- Location: Shiwa Ng'andu District, Muchinga Province, Zambia
- Coordinates: 11°14′S 31°44′E﻿ / ﻿11.233°S 31.733°E
- Basin countries: Zambia
- Max. length: 5 km (3.1 mi)
- Max. width: 1.5 km (0.93 mi)

= Lake Ishiba Ng'andu =

Lake in Zambia

Lake Ishiba Ng'andu is a lake close to the watershed between the Luangwa and Chambeshi River basins in the Muchinga Province of Zambia, on the Chambeshi side. Its name in the Bemba language means 'lake of the royal crocodile'. It measures about 5 × 1.5 km.
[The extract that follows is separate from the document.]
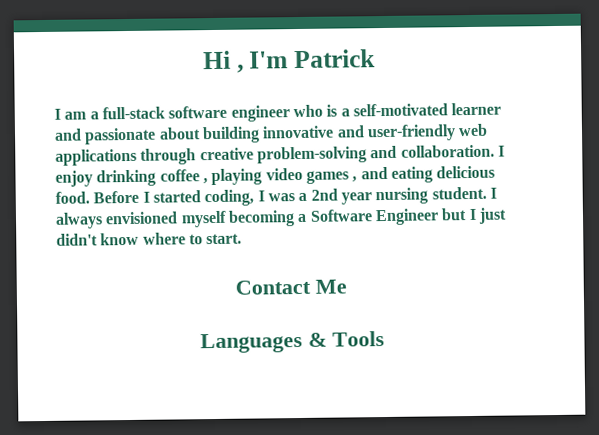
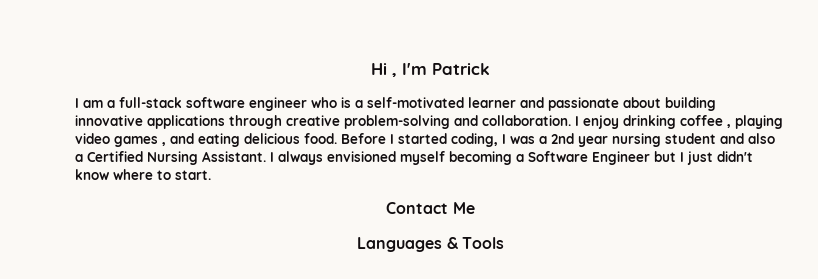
- I am a full-stack software engineer who is a self-motivated learner and passionate about building innovative and user-friendly web applications through creative problem-solving and collaboration.
+ I am a full-stack software engineer who is a self-motivated learner and passionate about building innovative applications through creative problem-solving and collaboration.
- Before I started coding, I was a 2nd year nursing student.
+ Before I started coding, I was a 2nd year nursing student and also a Certified Nursing Assistant.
It is important to the Bemba people as the country in which, in the late 17th Century, Chitimukulu of the Ng'andu (crocodile) Clan came across a dead crocodile, and taking this as an omen, settled his people after their wanderings from the Lunda Kingdom 1000 km to the east. The lake was visited by missionary explorer David Livingstone, whose dog was taken by a crocodile there. The area supported large populations of game animals until the middle of the 20th century.

In the early 20th century, it was the inspiration for the nearby Shiwa Ngandu estate built by Stewart Gore-Browne, who used a variant spelling of the name.